KBR, Jakarta - Indonesia Corruption Watch (ICW) menilai Undang-Undang Pemberantasan Tindak Pidana Korupsi (UU Tipikor) perlu direvisi.
ICW beralasan tren penindakan kasus korupsi pada tahun 2019 (sebanyak 271 kasus) menurun jika dibandingkan dengan tahun 2018 (454 kasus).
Peneliti ICW Tama Satrya Langkun pun menilai perlu ada perbaikan terhadap pasal-pasal yang mendukung kinerja penegak hukum dalam menghadapi korupsi.
"Dari tahun ke tahun itu kita melihat, misalnya ada delik terkait dengan benturan kepentingan dalam pengadaan dan perbuatan curang, (delik) itu jarang dipakai. Tahun 2019 itu kita nggak nemu, (delik) itu nggak dipakai.
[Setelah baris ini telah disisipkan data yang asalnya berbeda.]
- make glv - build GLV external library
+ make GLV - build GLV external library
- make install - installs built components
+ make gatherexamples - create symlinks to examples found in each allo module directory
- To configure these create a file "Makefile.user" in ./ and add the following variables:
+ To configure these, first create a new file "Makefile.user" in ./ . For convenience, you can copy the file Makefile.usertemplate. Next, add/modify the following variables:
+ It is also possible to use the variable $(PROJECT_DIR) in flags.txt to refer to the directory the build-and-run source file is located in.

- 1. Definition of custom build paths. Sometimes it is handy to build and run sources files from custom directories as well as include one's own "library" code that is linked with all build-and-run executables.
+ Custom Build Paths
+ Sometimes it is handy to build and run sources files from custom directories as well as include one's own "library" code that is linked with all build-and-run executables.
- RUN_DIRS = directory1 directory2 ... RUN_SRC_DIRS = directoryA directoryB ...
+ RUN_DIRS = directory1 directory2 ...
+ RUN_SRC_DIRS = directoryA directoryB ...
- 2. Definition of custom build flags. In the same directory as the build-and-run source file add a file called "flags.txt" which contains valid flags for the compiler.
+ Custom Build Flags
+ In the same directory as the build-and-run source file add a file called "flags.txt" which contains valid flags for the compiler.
Artinya kan sebagai sebuah delik, rumusan delik, memang nggak dipergunakan. Jangan-jangan nggak diperlukan gitu lho, karena jarang dipakai," ujar Tama di kantor ICW, Jakarta, Selasa (18/2/2020).
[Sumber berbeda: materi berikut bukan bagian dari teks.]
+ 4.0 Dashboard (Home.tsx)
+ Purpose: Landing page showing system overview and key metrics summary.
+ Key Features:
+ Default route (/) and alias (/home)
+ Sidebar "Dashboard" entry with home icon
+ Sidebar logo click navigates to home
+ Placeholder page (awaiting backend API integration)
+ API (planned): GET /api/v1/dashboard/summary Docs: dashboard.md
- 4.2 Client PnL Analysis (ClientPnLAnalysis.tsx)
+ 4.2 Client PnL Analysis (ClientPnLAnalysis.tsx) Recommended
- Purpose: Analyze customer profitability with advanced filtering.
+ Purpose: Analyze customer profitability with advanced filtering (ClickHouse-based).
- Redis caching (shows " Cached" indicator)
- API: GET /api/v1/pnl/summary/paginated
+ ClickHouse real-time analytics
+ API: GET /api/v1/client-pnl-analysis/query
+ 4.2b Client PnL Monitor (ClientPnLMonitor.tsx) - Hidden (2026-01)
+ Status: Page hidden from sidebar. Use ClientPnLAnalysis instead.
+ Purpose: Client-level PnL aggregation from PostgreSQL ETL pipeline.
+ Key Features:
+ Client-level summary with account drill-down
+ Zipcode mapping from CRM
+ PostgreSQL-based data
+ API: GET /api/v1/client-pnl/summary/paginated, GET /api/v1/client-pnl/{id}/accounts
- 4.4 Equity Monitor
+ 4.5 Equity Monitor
"Padahal kalau bicara soal korupsi pengadaan kan banyak. Kemudian kayak misalnya panitia lelang yang kena kasus korupsi juga kan banyak. Yang konflik interest juga banyak kalau bicara urusan ke pengadilan. Tapi kenapa (delik tadi) nggak dipakai?," katanya.
Tama juga menilai UU Tipikor belum mengatur penegakan hukum untuk berbagai jenis korupsi yang terjadi di Indonesia, semisal korupsi politik yang bisa juga disebut trading influence atau perdagangan pengaruh.
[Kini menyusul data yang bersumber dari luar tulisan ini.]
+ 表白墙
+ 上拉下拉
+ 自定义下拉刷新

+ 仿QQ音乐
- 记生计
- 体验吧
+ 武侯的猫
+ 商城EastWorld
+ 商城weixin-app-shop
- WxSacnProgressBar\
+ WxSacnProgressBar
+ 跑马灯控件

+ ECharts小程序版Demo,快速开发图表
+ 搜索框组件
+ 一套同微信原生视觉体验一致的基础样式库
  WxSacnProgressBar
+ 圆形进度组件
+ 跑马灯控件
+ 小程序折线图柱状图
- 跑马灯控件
"Perdagangan pengaruh ini kan sekarang belum ada deliknya. Tapi korupsi-korupsi yang berhubungan dengan pengaruh kan banyak, berhubungan dengan para politisi yang memperdagangkan pengaruhnya kan juga banyak," tuturnya.
Kata dia, hampir sebagian besar perkara yang ditangani oleh Komisi Pemberantasan Korupsi (KPK) adalah korupsi politik.
Perkara korupsi politik sering disandingkan dengan tindakan suap atau gratifikasi. Padahal, perdagangan pengaruh memiliki dimensi yang berbeda dengan itu.